(Exercise input Opens)

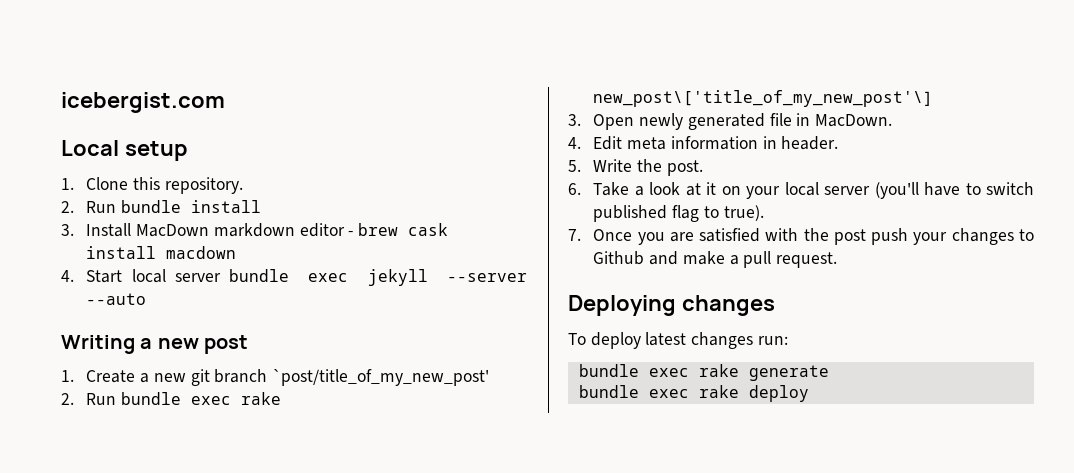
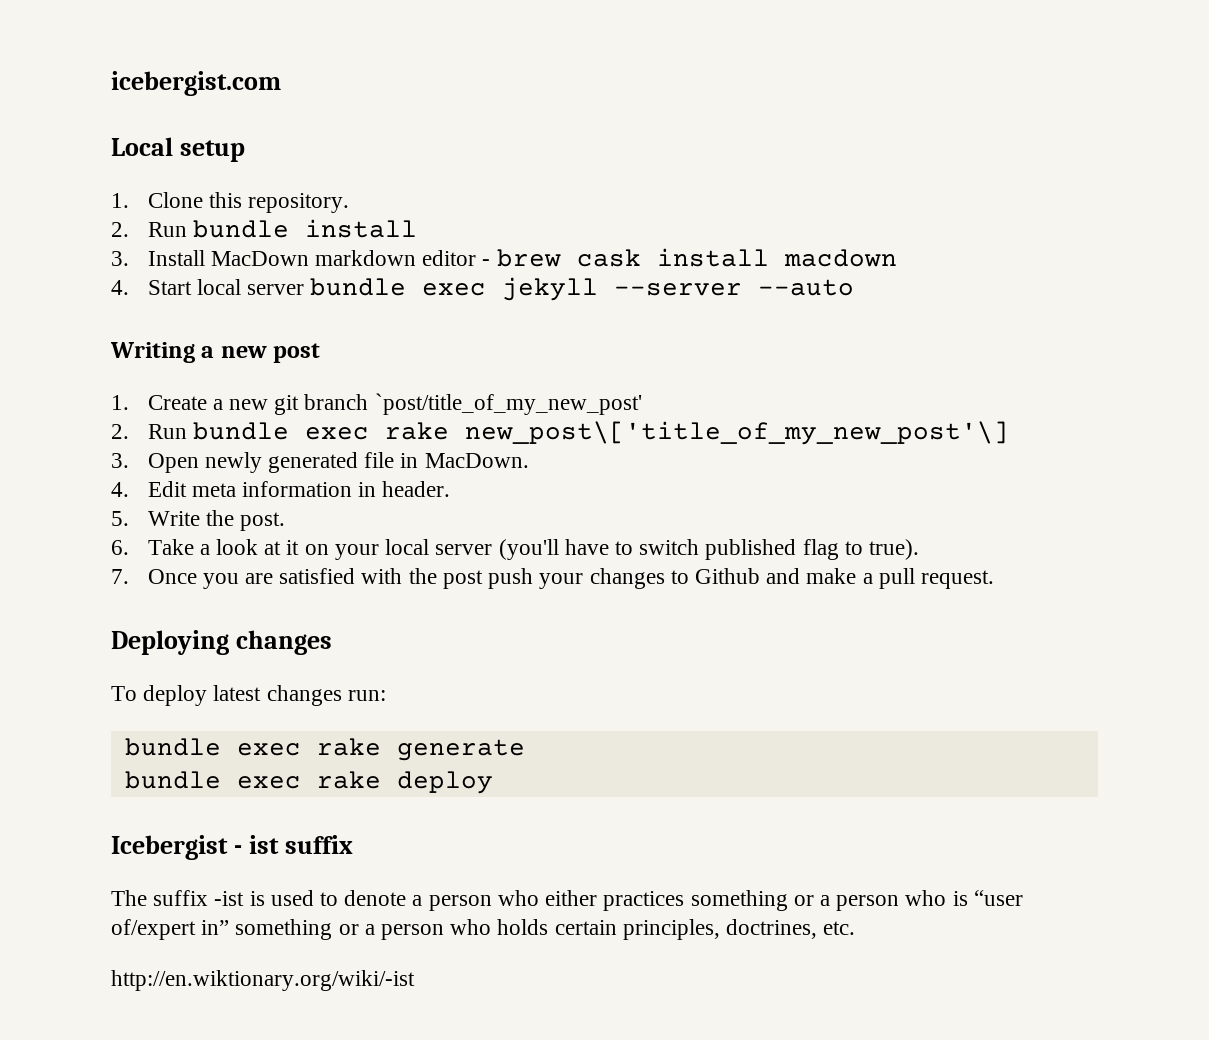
(809, 393) none -> [111,835,353,860] [111,890,1023,911] [111,919,856,940] [111,970,415,991] // Icebergist - ist suffix // The suffix -ist is used to denote a person who either practices something or a person who is “user of/expert in” something or a person who holds certain principles, doctrines, etc. // http://en.wiktionary.org/wiki/-ist

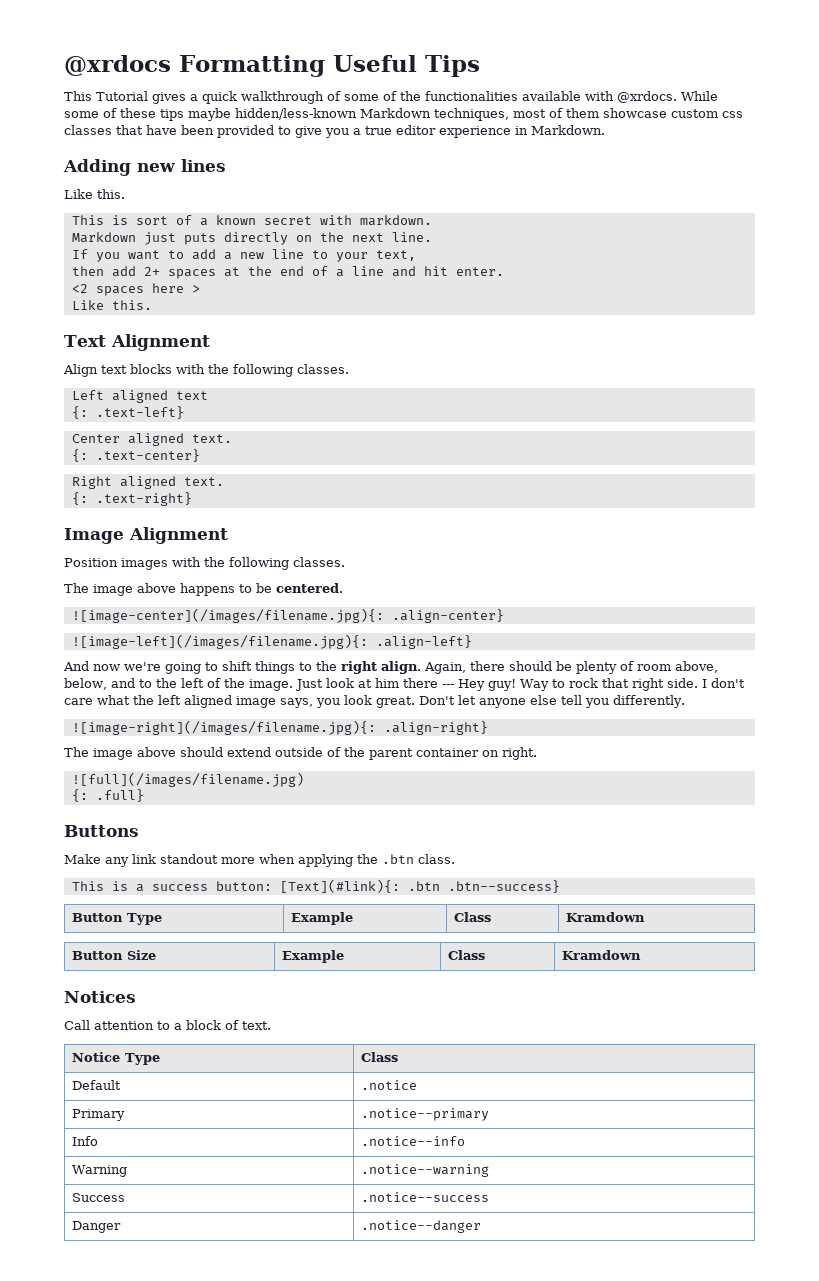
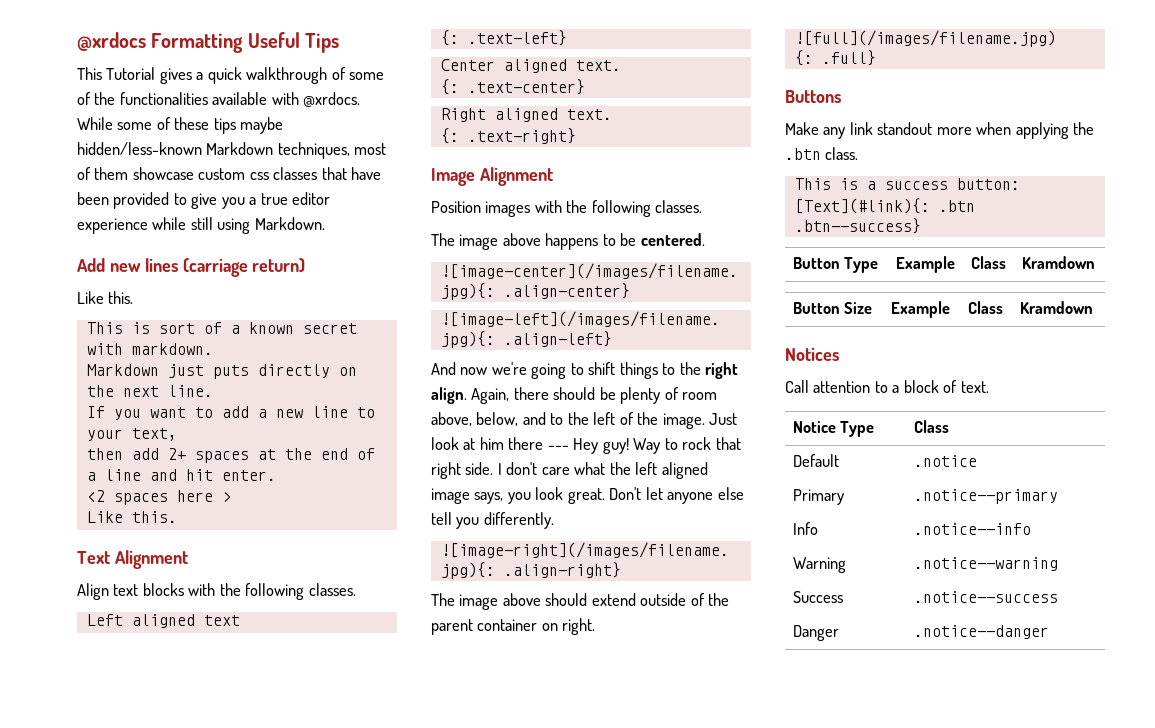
[515,126,528,135] in -> [152,217,251,234] while still using
[63,159,131,176] Adding -> [77,258,105,272] Add
(226, 165) none -> [182,258,306,277] (carriage return)

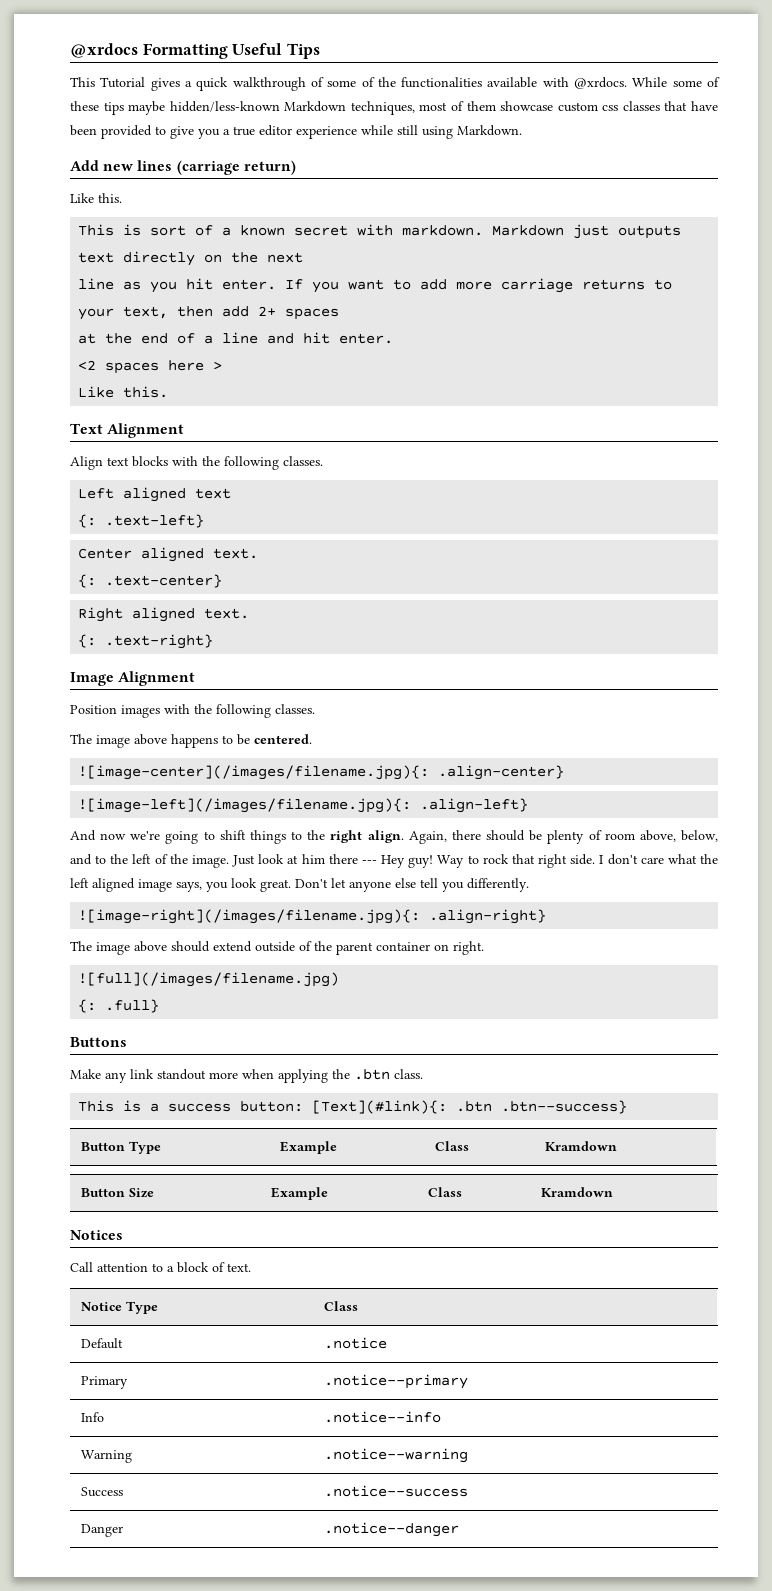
(213, 349) // -> (484, 230) none
[212,365,249,379] puts -> [618,225,682,239] [78,252,115,263] outputs text
[167,385,213,397] line. // -> [78,278,277,293] // line as you hit enter.
[257,406,348,418] a new line -> [456,278,646,293] more carriage returns
(177, 434) // -> (169, 312) none
(249, 457) none -> (340, 314) //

(Exercise input Closes)

Since the pictures are not part of the copy, please transcribe only the lines above from the one with "(226, 165) none" through the one with "[167,385,213,397] line. //", exactly and with both ends.

(226, 165) none -> [182,258,306,277] (carriage return)

(213, 349) // -> (484, 230) none
[212,365,249,379] puts -> [618,225,682,239] [78,252,115,263] outputs text
[167,385,213,397] line. // -> [78,278,277,293] // line as you hit enter.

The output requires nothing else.